Full article by the study author is at:
http://www.sciencemag.org/cgi/content/full/317/5834/82?maxtoshow=&HITS=10&hits=10&RESULTFORMAT=&fulltext=Matthias+Mehl%2C&searchid=1&FIRSTINDEX=0&resourcetype=HWCIT
I was reading it from a university though, so I may have gone
through a subscription wall without noticing it.
Thanks Bobbo for bringing some facts to the discussion.
A potential limitation of our analysis is that all participants
were university students. The resulting homogeneity in the samples
with regard to sociodemographic characteristics may have affected
our estimates of daily word usage. However, none of the samples
provided support for the idea that women have substantially larger
lexical budgets than men.
What about socio-economically controlled linguistic factors?

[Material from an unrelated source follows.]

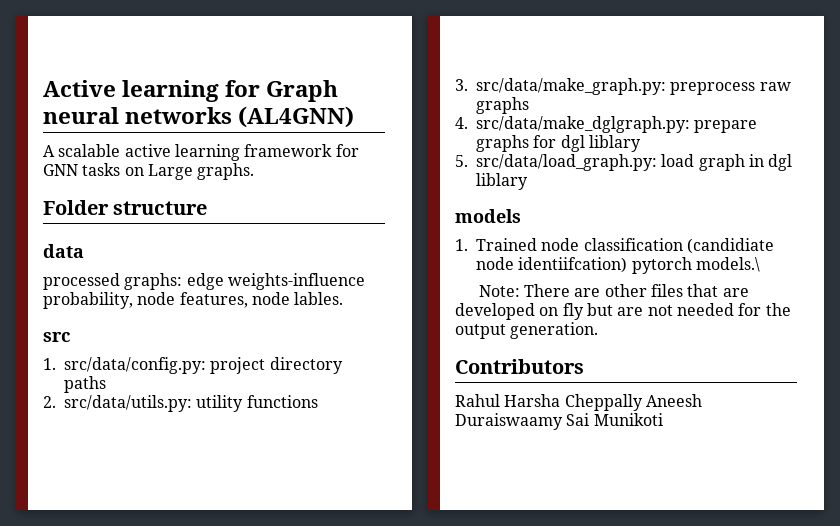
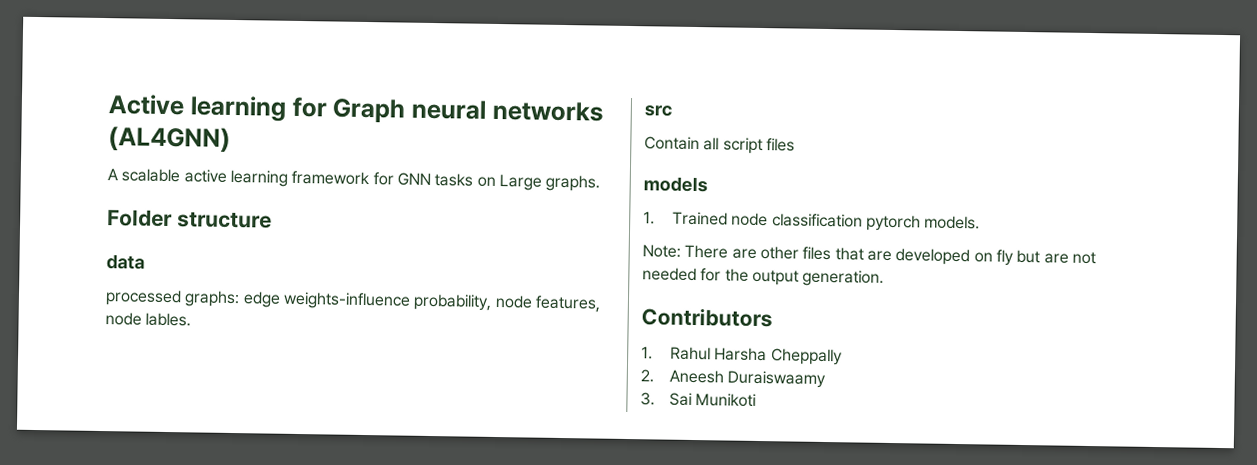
[43,357,343,374] [64,376,106,393] [43,395,318,412] [455,78,791,95] [476,97,529,114] [455,116,758,133] [476,135,641,152] [455,154,793,171] [476,173,528,190] 1. src/data/config.py: project directory paths // 2. src/data/utils.py: utility functions // 3. src/data/make_graph.py: preprocess raw graphs // 4. src/data/make_dglgraph.py: prepare graphs for dgl liblary // 5. src/data/load_graph.py: load graph in dgl liblary -> [644,136,795,155] Contain all script files
[686,238,774,254] [476,257,760,274] (candidiate node identiifcation) pytorch models.\ -> [865,214,981,232] pytorch models.
(584, 366) none -> [641,346,653,360] 1.
(643, 402) none -> [640,369,654,383] // 2.
(563, 421) none -> [640,392,655,406] // 3.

Accents, in terms of pronunciation, diction, etc., certainly follow
such socio-economic lines. Is there evidence that social influences
regarding word budgets do not also actually create a real
difference among the larger population or parts thereof in the word
budgets of men and women?
And anyway, the authors switch back and forth between the idea of
"biologically based" (by which they mean "innate") sex differences
and any sex difference (i.e. socially created differences,
which would include the authors' term "female
talkativeness").
Further, to the extent that sex differences in daily word use
are assumed to be biologically based, [...] they should be
detectable among university students as much as in more diverse
samples.
Well, that could be reliable except that university students are
selected for their verbal abilities! College entrance essays
--hello! Chad noted that colleges have more women than men in them
-- so, like, couldn't it be precisely the fact that students are
selected for verbal ability, and men tend not to have it, that
promotes the gender (")imbalance(") of colleges while also
filtering out the population so that only those who are good with
words make it into the study? Now, I'll also note that this line of
questioning I bring up follows the idea that verbal ability and
word budgets correlate positively, which I also find dubious.
And anyway, talkativeness and word budgets are not the same thing,
by which I mean that chatting and soliloquying do not leave the
same impression in the mind. Women could be chattier, and men more
pompous, which would mean women use lots of words in conversation
and men use lots of words lecturing others, but still they use the
same number of words.
Also this study fails to adequately examine the behavior of the
general population because it studied a group of peers -- equals
(more or less). But in the general population men and women are not
always likely to be equals, in terms of the jobs they have, both
moneymaking jobs and homemaking jobs.
My ultimate impression is that the study is interesting to examine
critically, but such critical examination renders the study
meaningless in terms of its actual conclusion because it really
does not address concerns over the representativeness of the
population sample it used.
Oh come on. Like your lack of "life" experience with talkative males is any more of a representative sample.
I agree it should be broken down by age categoy.
I will say my 5 year old daughter already talk more than her 9 and
8 y.o. brothers combined, unless the topic turns to star
wars.
My wife and I talk about the same amount, but maybe she gets it out
of her system dring the day?
As with IQ men are likely more spread at the extremes, with
extremely verbal and extremely nonverbal men averaging out. Women
are probably more statistically centered on the bell curve point of
16k.
Oh wait, I mean "yup".
I would suggest the verbiage results are highly unlikely to be replicated outside the demographic of the sampled group. And it would be my guess that American males tend to be considerably more verbose than those from many other nations: i have often reflected that they seem inclined to 'think out loud'.
I find that if you ask a man about golf, or his dearest topic, himself, he can go on long after anyone else could possibly care.